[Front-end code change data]

━━━━

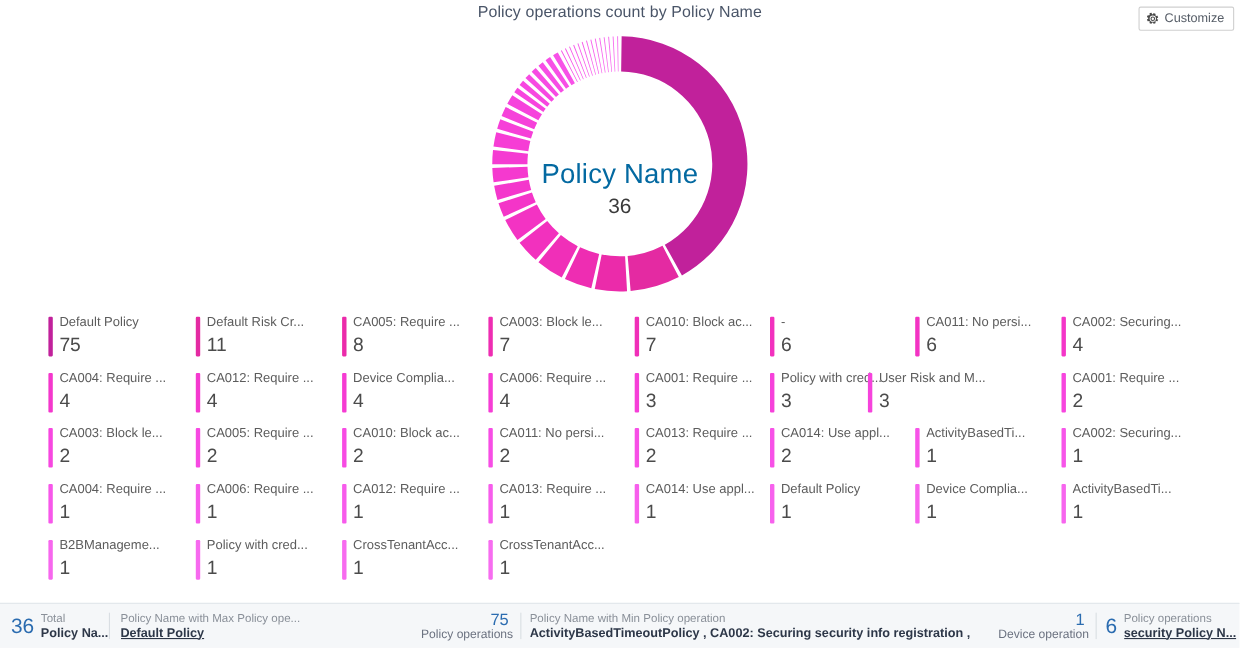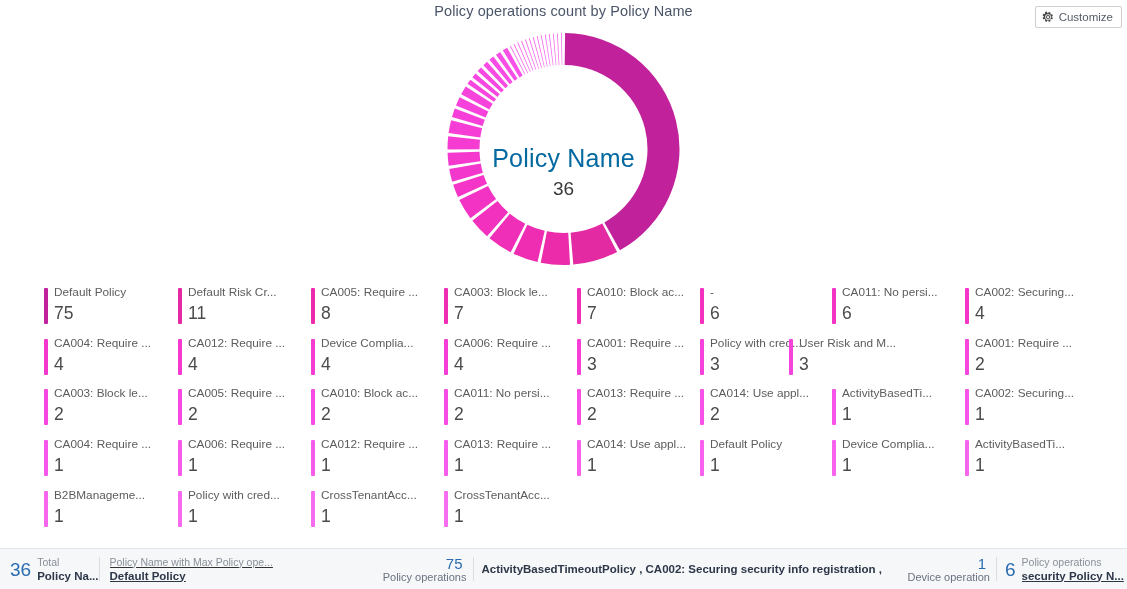"Policy Name with Max Policy" div.fcell { text-decoration: underline -> none }
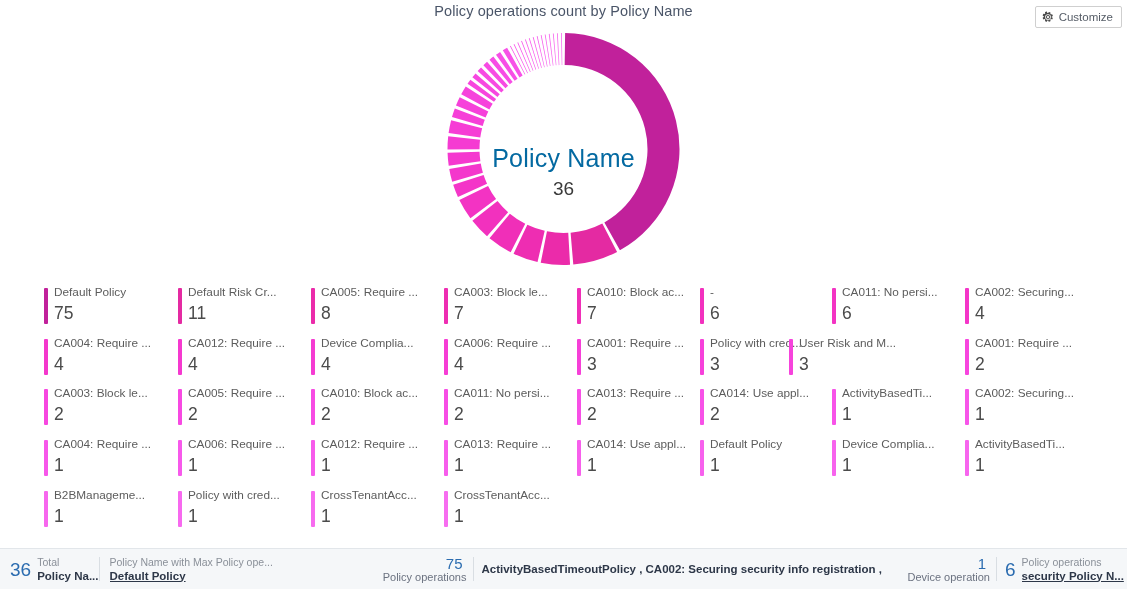"Policy Name with Min Policy" div.ftop { html: none -> <div>Policy Name with Min Policy operation</div> }
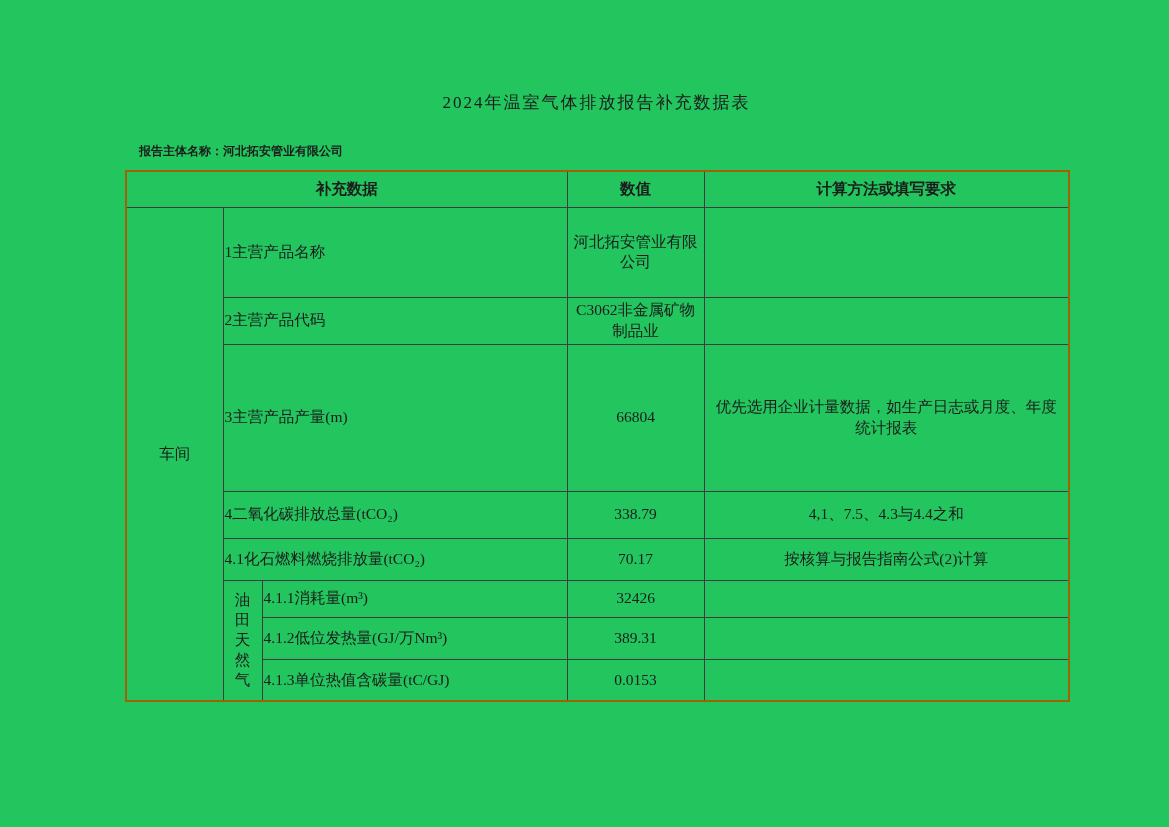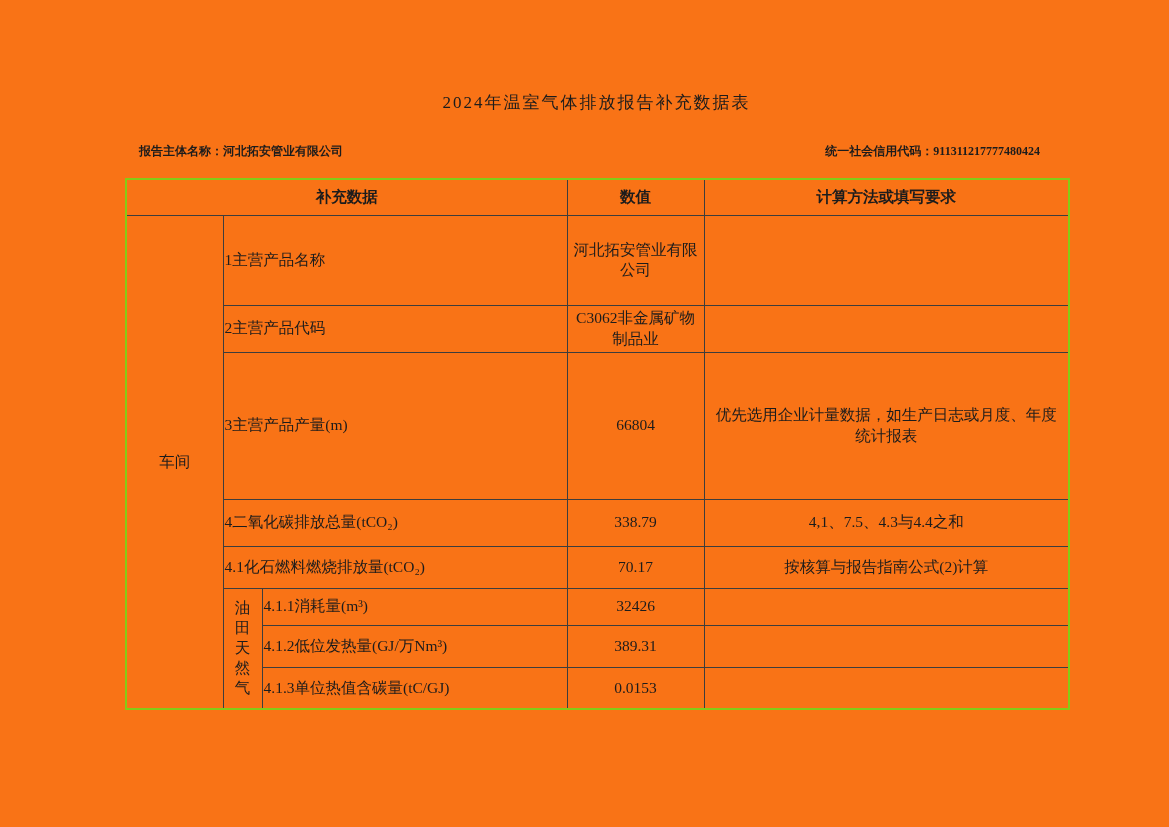"2024年温室气体排放报告补充数据表" .page { background: #f97316 -> #22c55e }
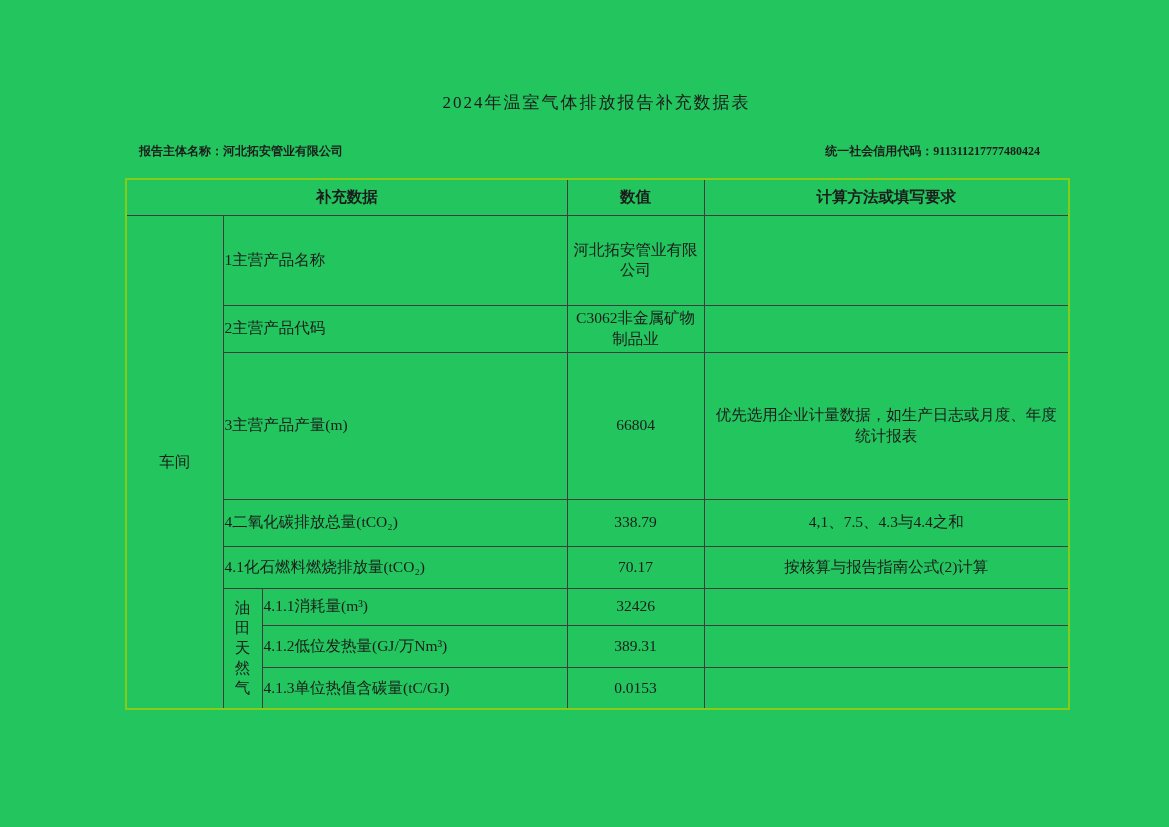"统一社会信用代码：911311217777480424" div.info-item { html: <div><span>统一社会信用代码：</span><span>911311217777480424</span></div> -> none }
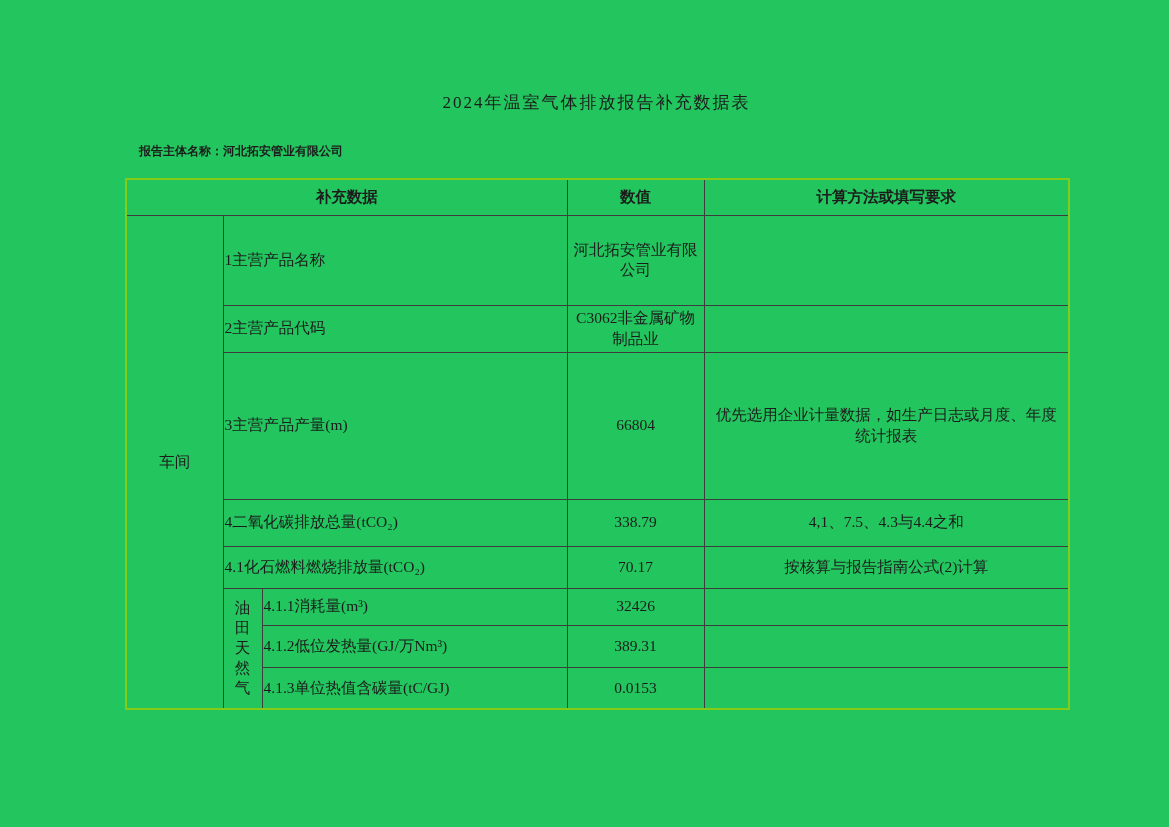"补充数据" table.main { border: 2px solid #84cc16 -> 2px solid #a16207; top: 178px -> 170px }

━━━━

PROBLEM DESCRIPTION
Please give an exact printout of all the records, pictures aside.

TASK SOLUTION
"Policy Name with Max Policy" div.fcell { text-decoration: underline -> none }
"Policy Name with Min Policy" div.ftop { html: none -> <div>Policy Name with Min Policy operation</div> }
"2024年温室气体排放报告补充数据表" .page { background: #f97316 -> #22c55e }
"统一社会信用代码：911311217777480424" div.info-item { html: <div><span>统一社会信用代码：</span><span>911311217777480424</span></div> -> none }
"补充数据" table.main { border: 2px solid #84cc16 -> 2px solid #a16207; top: 178px -> 170px }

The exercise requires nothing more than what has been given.